# [Records for processing]
=== Section Start ===

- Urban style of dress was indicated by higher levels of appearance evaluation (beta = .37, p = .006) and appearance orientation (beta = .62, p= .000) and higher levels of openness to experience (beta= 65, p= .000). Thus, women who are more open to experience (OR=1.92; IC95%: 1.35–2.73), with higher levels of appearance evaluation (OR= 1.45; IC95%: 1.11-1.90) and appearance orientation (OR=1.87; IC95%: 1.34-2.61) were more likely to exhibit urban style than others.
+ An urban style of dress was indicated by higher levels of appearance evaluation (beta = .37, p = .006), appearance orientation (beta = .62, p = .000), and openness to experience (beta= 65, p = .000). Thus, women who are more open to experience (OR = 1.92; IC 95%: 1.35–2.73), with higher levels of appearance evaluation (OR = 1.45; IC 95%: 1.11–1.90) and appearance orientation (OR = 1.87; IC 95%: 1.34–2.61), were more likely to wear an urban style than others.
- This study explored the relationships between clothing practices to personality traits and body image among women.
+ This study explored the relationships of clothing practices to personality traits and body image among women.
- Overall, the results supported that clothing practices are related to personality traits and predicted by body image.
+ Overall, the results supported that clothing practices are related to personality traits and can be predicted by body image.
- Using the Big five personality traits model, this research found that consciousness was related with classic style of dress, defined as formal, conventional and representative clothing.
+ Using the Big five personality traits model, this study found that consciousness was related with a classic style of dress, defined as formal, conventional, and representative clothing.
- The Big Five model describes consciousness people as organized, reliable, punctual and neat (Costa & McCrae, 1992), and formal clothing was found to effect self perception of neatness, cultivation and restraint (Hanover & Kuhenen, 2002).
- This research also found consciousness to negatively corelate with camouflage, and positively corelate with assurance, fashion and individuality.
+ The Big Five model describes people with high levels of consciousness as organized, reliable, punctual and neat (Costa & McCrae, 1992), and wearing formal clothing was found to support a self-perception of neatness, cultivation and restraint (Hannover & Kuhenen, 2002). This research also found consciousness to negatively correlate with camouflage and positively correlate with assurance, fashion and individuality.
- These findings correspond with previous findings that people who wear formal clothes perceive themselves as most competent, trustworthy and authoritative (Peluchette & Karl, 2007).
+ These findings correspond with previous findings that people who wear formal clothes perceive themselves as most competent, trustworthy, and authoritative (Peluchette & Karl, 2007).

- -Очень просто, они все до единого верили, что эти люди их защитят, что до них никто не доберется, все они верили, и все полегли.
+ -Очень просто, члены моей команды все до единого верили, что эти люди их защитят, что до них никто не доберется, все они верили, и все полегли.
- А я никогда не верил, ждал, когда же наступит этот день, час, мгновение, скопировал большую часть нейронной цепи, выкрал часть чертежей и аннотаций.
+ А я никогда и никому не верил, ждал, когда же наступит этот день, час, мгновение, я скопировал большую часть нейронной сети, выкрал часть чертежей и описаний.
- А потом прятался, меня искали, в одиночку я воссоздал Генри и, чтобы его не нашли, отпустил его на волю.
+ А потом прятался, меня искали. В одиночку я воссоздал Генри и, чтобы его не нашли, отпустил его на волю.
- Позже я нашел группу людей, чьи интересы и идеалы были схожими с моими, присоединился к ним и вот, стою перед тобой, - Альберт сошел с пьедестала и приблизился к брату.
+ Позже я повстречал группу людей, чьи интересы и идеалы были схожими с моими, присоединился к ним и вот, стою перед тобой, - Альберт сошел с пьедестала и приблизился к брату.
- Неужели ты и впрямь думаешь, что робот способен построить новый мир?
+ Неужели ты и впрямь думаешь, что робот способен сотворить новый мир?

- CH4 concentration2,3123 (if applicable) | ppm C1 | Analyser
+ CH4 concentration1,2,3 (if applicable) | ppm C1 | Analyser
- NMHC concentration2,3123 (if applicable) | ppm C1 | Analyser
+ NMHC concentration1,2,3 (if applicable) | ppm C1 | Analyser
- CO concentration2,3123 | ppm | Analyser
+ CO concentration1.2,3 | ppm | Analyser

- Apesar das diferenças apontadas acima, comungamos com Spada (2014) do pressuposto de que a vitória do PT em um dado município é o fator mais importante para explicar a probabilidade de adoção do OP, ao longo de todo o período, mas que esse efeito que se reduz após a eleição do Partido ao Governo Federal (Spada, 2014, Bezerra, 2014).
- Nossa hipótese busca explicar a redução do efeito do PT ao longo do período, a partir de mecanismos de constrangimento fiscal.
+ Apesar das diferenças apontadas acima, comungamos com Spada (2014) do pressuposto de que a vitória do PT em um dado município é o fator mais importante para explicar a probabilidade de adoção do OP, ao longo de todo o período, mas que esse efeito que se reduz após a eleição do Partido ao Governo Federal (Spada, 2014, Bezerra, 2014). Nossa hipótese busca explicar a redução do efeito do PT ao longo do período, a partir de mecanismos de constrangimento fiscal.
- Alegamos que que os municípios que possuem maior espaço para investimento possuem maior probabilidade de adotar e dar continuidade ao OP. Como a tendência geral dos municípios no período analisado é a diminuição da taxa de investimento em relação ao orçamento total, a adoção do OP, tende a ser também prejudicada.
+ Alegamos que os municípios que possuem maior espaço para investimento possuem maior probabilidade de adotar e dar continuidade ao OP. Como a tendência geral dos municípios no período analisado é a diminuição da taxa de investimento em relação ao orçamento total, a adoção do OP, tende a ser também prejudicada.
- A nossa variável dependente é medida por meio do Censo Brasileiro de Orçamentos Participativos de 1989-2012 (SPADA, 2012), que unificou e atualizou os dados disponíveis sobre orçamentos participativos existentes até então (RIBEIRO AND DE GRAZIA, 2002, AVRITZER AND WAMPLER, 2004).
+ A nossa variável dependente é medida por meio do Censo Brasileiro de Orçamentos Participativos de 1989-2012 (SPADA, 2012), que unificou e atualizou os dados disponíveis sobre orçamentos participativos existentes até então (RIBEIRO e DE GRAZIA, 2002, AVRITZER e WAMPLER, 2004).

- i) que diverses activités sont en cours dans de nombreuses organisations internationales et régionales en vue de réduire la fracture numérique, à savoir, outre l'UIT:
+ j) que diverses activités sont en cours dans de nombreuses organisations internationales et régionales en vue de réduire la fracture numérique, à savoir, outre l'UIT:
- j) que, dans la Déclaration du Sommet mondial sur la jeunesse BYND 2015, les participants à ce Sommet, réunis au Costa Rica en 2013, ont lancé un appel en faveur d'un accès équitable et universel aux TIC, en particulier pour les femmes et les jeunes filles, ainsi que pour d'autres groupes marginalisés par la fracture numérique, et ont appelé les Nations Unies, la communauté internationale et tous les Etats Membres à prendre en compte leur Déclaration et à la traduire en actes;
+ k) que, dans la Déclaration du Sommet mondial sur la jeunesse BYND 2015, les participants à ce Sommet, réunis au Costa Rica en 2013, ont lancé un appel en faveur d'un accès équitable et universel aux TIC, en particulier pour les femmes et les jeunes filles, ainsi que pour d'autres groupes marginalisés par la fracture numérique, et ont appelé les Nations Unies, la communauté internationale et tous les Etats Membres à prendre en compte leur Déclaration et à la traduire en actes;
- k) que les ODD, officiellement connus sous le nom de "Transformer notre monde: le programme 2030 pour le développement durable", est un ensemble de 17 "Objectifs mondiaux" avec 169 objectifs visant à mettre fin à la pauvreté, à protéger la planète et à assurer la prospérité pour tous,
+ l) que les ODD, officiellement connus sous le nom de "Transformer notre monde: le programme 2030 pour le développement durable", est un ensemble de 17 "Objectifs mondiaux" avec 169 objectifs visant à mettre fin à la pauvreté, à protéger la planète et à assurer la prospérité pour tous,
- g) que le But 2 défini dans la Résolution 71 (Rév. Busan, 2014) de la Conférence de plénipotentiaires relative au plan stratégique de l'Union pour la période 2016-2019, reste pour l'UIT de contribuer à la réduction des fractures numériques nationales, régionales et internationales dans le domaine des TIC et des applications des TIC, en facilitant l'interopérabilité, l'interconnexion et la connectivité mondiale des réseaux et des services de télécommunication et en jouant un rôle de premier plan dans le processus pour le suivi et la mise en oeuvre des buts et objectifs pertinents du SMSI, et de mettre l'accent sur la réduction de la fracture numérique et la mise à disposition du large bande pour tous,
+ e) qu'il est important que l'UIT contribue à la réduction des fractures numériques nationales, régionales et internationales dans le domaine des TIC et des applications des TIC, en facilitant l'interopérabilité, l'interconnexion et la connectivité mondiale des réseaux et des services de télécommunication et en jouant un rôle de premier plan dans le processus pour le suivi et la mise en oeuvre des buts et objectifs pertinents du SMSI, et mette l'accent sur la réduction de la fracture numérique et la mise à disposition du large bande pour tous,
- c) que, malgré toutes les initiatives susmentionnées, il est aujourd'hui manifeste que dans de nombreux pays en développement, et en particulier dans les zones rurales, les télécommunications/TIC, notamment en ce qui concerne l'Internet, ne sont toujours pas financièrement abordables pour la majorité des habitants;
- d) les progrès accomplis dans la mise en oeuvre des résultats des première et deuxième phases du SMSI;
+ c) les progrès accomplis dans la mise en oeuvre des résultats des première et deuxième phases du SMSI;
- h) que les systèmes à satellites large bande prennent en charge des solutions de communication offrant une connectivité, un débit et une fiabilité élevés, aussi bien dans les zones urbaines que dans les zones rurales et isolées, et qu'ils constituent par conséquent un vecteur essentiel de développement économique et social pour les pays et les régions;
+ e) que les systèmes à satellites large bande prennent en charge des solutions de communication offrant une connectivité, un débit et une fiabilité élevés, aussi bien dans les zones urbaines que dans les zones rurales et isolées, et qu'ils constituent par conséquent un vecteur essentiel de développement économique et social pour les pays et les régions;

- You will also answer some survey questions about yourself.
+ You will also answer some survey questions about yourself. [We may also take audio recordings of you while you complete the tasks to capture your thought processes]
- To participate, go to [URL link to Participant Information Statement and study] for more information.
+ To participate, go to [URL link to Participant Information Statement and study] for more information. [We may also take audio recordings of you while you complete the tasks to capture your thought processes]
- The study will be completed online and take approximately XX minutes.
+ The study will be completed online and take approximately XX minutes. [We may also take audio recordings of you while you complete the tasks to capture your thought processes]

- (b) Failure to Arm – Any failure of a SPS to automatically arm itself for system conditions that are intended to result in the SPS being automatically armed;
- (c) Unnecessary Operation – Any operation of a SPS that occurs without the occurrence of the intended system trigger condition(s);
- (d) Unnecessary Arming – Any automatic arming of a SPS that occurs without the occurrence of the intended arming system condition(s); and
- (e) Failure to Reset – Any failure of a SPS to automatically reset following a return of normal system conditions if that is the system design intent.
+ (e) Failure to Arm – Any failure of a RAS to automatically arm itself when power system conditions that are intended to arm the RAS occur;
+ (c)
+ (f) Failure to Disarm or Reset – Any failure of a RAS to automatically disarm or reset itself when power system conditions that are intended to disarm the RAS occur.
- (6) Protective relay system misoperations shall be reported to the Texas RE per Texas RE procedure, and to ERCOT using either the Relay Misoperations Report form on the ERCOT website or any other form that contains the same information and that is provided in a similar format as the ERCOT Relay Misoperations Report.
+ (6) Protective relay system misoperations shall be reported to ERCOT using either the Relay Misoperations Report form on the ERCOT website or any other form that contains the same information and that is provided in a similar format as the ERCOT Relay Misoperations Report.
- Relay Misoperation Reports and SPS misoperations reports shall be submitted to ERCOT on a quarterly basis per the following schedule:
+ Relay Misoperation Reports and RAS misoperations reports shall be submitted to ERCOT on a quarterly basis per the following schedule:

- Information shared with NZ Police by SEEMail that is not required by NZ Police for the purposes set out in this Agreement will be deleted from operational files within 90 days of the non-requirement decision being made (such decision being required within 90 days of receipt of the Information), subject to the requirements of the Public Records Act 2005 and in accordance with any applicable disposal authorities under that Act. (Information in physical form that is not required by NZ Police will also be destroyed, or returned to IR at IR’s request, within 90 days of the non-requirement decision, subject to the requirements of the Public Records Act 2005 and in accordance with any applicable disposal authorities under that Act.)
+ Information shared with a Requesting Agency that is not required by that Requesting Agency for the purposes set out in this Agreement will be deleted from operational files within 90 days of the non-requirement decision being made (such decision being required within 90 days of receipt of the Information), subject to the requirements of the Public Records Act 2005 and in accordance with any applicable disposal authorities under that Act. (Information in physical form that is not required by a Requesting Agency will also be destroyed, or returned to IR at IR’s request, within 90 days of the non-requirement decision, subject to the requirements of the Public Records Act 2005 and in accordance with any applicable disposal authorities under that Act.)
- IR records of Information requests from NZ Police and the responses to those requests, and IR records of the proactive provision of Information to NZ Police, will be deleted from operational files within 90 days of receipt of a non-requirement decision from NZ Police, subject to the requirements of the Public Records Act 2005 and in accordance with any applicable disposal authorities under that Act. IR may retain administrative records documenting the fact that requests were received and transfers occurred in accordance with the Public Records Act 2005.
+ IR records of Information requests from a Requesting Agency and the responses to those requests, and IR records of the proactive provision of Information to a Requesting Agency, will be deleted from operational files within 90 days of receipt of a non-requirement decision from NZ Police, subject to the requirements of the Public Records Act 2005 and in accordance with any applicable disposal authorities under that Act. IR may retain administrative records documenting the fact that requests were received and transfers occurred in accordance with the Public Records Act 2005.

=== Section End ===

Would you print exactly, and only, the lines of the data above from the line with "the RAS occur." through the line with "- Information shared", inclusive?

+ (f) Failure to Disarm or Reset – Any failure of a RAS to automatically disarm or reset itself when power system conditions that are intended to disarm the RAS occur.
- (6) Protective relay system misoperations shall be reported to the Texas RE per Texas RE procedure, and to ERCOT using either the Relay Misoperations Report form on the ERCOT website or any other form that contains the same information and that is provided in a similar format as the ERCOT Relay Misoperations Report.
+ (6) Protective relay system misoperations shall be reported to ERCOT using either the Relay Misoperations Report form on the ERCOT website or any other form that contains the same information and that is provided in a similar format as the ERCOT Relay Misoperations Report.
- Relay Misoperation Reports and SPS misoperations reports shall be submitted to ERCOT on a quarterly basis per the following schedule:
+ Relay Misoperation Reports and RAS misoperations reports shall be submitted to ERCOT on a quarterly basis per the following schedule:

- Information shared with NZ Police by SEEMail that is not required by NZ Police for the purposes set out in this Agreement will be deleted from operational files within 90 days of the non-requirement decision being made (such decision being required within 90 days of receipt of the Information), subject to the requirements of the Public Records Act 2005 and in accordance with any applicable disposal authorities under that Act. (Information in physical form that is not required by NZ Police will also be destroyed, or returned to IR at IR’s request, within 90 days of the non-requirement decision, subject to the requirements of the Public Records Act 2005 and in accordance with any applicable disposal authorities under that Act.)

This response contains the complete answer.